“Forbes” on how “Harry Potter” fans are changing Hollywood
Harry Potter fans already know that fandom can be used in a powerful way. It is clear from the success of the Harry Potter Alliance (HPA) and the collective influence of Harry Potter fans that much can be achieved through the power of fandom.
Forbes has published an article titled “How Harry Potter Fans Are Changing the World – and Hollywood,” which explores the collective power of Harry Potter fans, the HPA, and Nerdfighters. While predominantly a discussion of the recent film release of The Fault in Our Stars, which has so far been a huge success, and the power of the fans in its success, the article also considers the achievements of the HPA and Harry Potter fans and asks why fandom is changing the world.
There is a strong crossover between Harry Potter fans and Nerdfighters, and so the focus of the article is even more relevant to both sets of fans. We posted a story recently about how the set designers on the movie snuck in some Harry Potter references to Hazel’s room, and through LeakyCon many fans are brought together.
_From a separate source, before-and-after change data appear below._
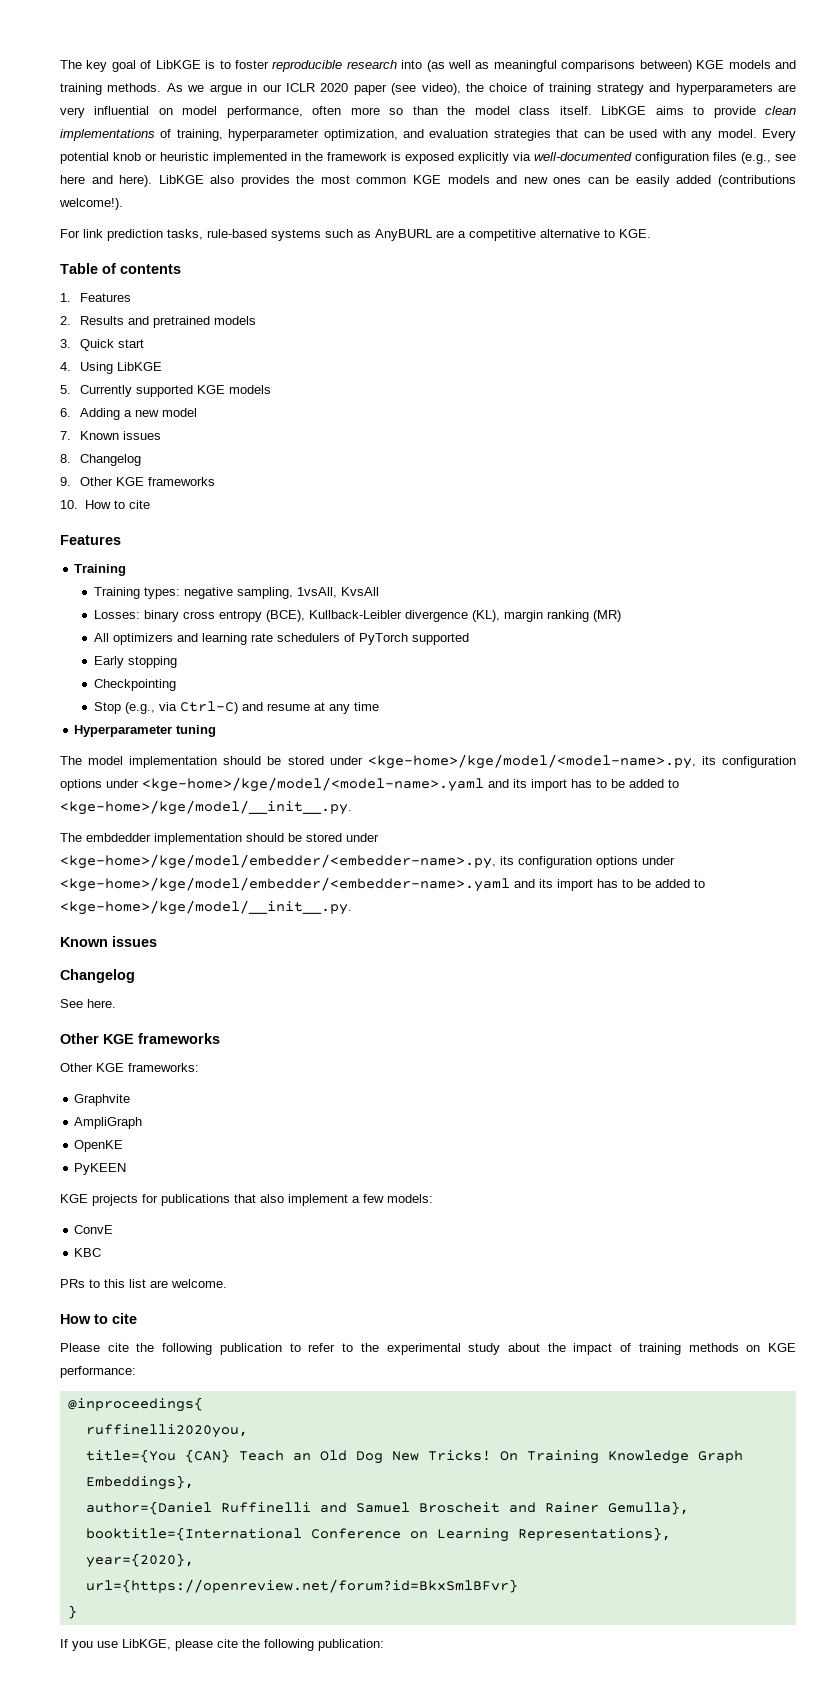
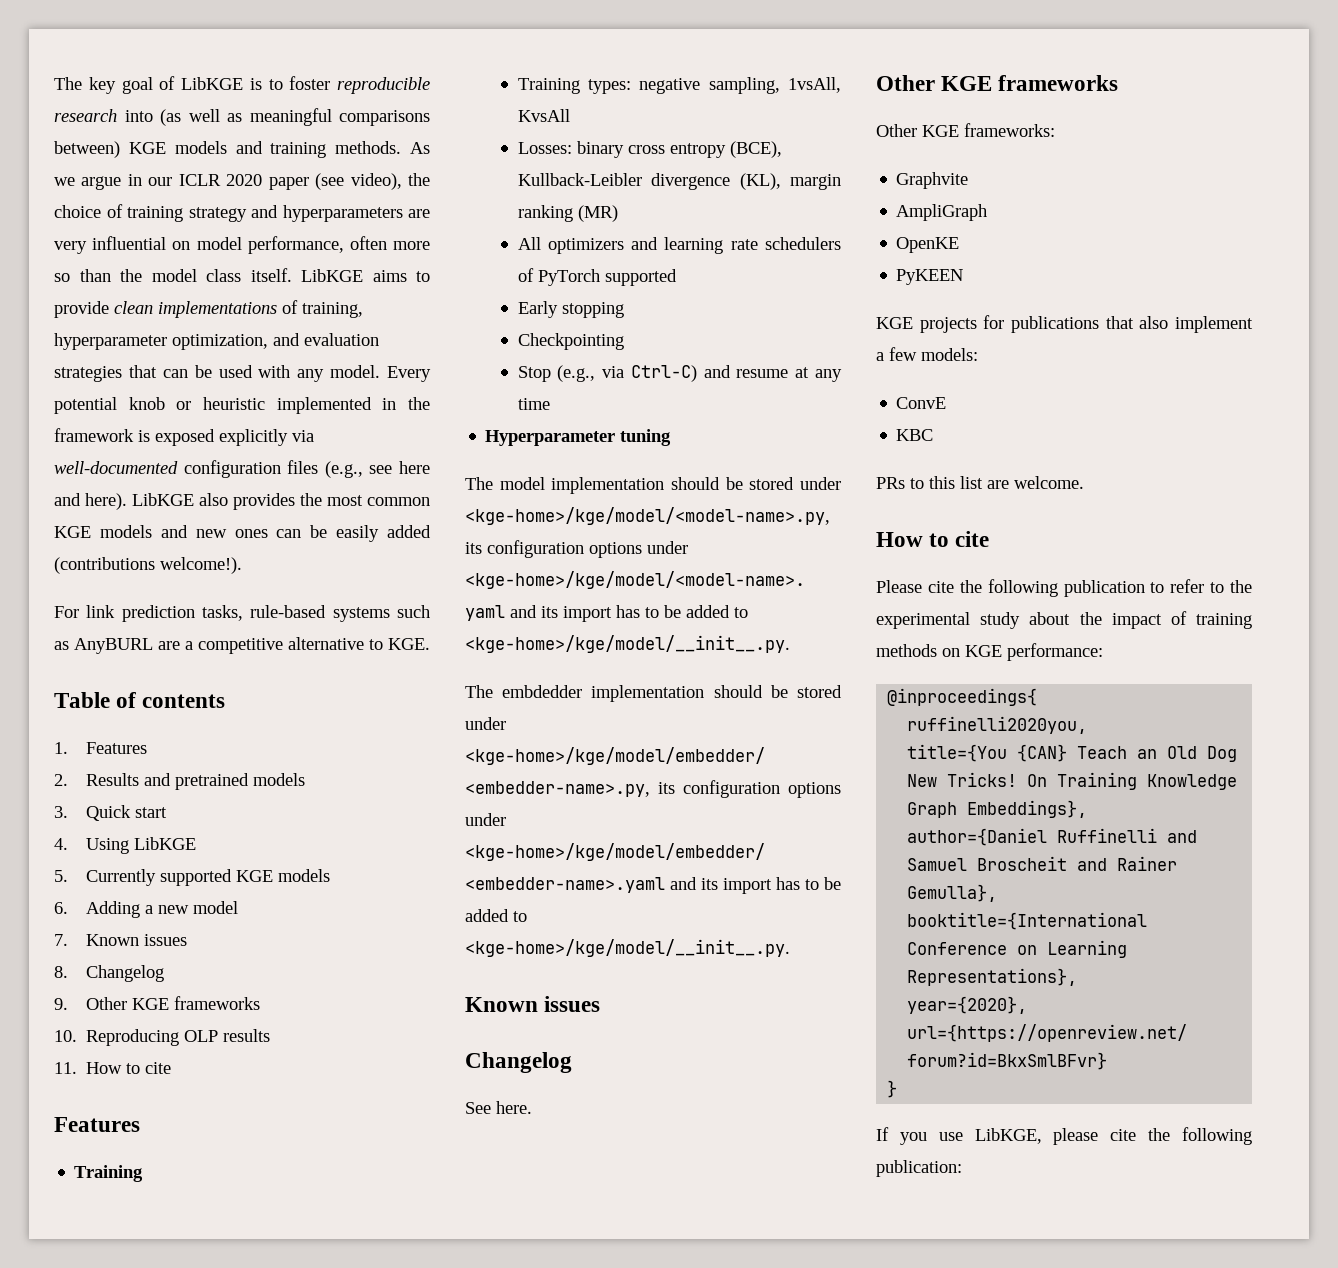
(78, 504) none -> [86,1029,271,1046] [54,1062,77,1074] Reproducing OLP results // 11.

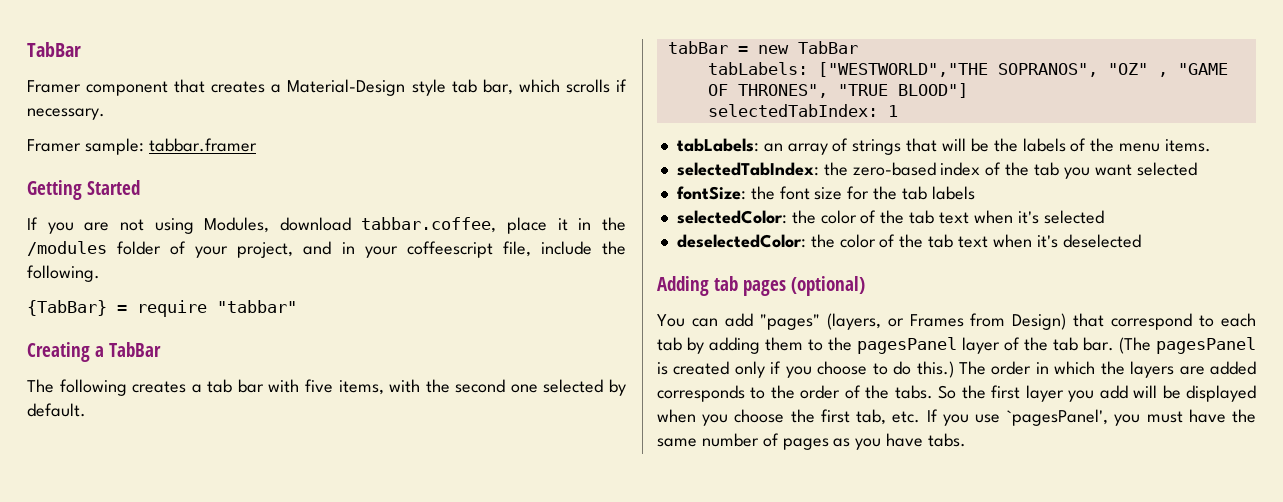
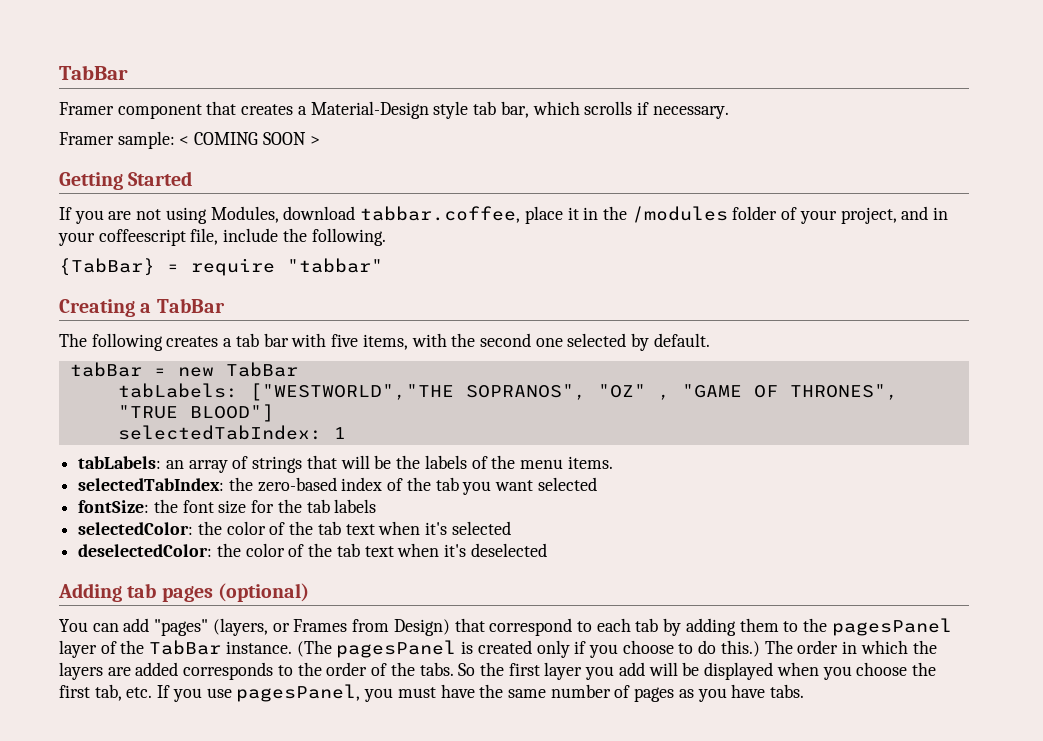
[148,138,257,152] tabbar.framer -> [179,132,320,145] < COMING SOON >
[1053,337,1114,351] tab bar. -> [149,640,292,655] TabBar instance.
[1006,409,1109,426] `pagesPanel', -> [236,684,361,702] pagesPanel,

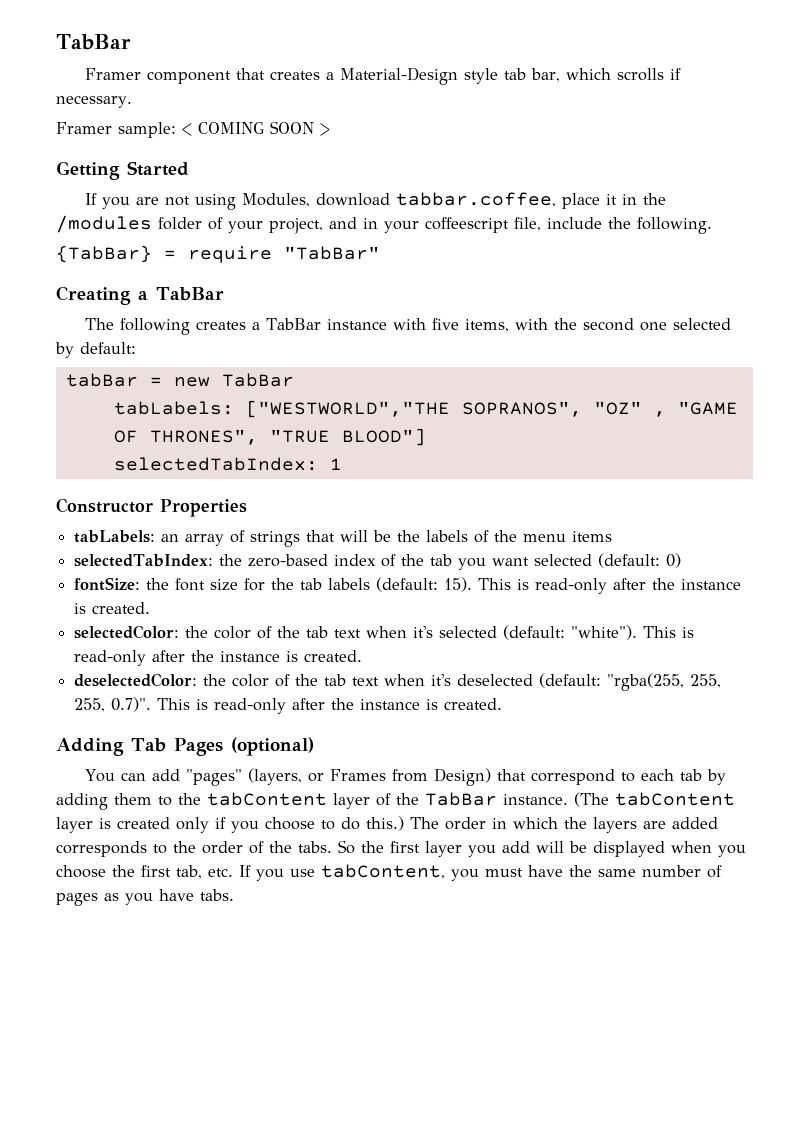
[287,258,383,273] "tabbar" -> [284,246,380,260] "TabBar"
[235,333,289,347] tab bar -> [265,318,387,330] TabBar instance
[653,333,710,347] default. -> [80,342,136,354] default:
(346, 433) none -> [56,498,247,517] // Constructor Properties
[567,456,613,469] items. -> [572,531,613,542] items
(597, 484) none -> [598,553,682,568] (default: 0)
(377, 506) none -> [376,577,742,594] [74,602,151,614] (default: 15). This is read-only after the instance is created.
(511, 528) none -> [503,625,695,640] [74,650,363,666] (default: "white"). This is read-only after the instance is created.
(547, 550) none -> [539,673,722,691] [74,697,503,714] (default: "rgba(255, 255, 255, 0.7)". This is read-only after the instance is created.
[127,583,213,602] tab pages -> [131,738,223,756] Tab Pages
[831,618,952,636] pagesPanel -> [207,792,327,806] tabContent
[336,640,457,658] pagesPanel -> [615,792,735,806] [56,817,93,833] tabContent layer
[236,684,361,702] pagesPanel, -> [321,864,445,879] tabContent,

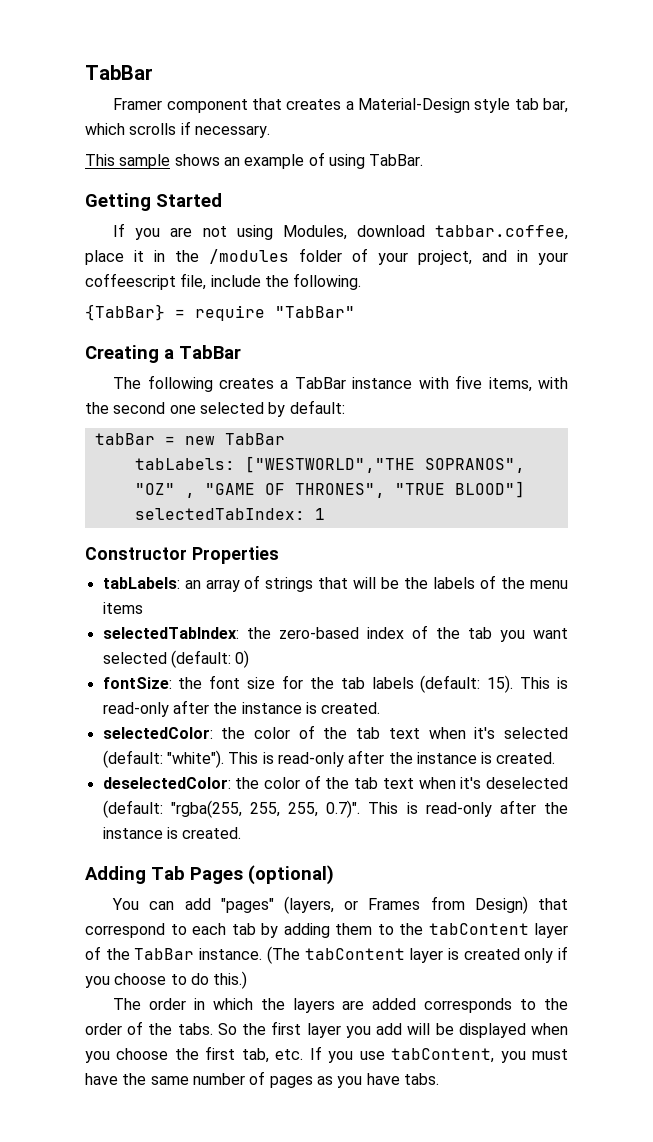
[56,121,330,138] Framer sample: < COMING SOON > -> [85,152,424,169] This sample shows an example of using TabBar.
(404, 823) none -> (248, 980) //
But according to the Forbes article, it is not the only way that the fandoms collide.
Lennon Flowers, the author of the article, writes,
While the approach has left Hollywood scrambling to line up its next big YA hits and desperately trying to absorb lessons from the upset, it’s a strategy that’s deeply familiar to Andrew Slack, founder of the Harry Potter Alliance.
The Harry Potter Alliance, or HPA, uses parallels from popular culture to educate and mobilize young people around the world about real-world issues, inviting them to become the heroes they read about, rather than mere voyeurs.
Continuing, she says,
Slack and the Green brothers understood what so many nonprofit leaders have historically failed to grasp: namely, that the way to get people to care about ‘serious issues’ was not through ‘serious talk’ by ‘serious people’—but instead to appeal to the characters and stories they already care about and the social identities and networks they already inhabit. They understood that, if effectively mobilized, the modern fan community could do more in minutes than most nonprofit communications teams could do in years.
Flowers further writes,
Slack believes that millennials’ lack of ties to traditional political, religious, and cultural institutions is born not out of apathy but out of mistrust. Asking what we can do to engage young people, he says, is ‘like being in a public library with a library card and asking, “Where can I get free books?”‘
Andrew Slack comments,
We’ve seen stories put to a lot of bad use […] It’s time for the good guys to use them. It’s time to get beyond the technocratic details that make activism boring and respect how we as human beings communicate.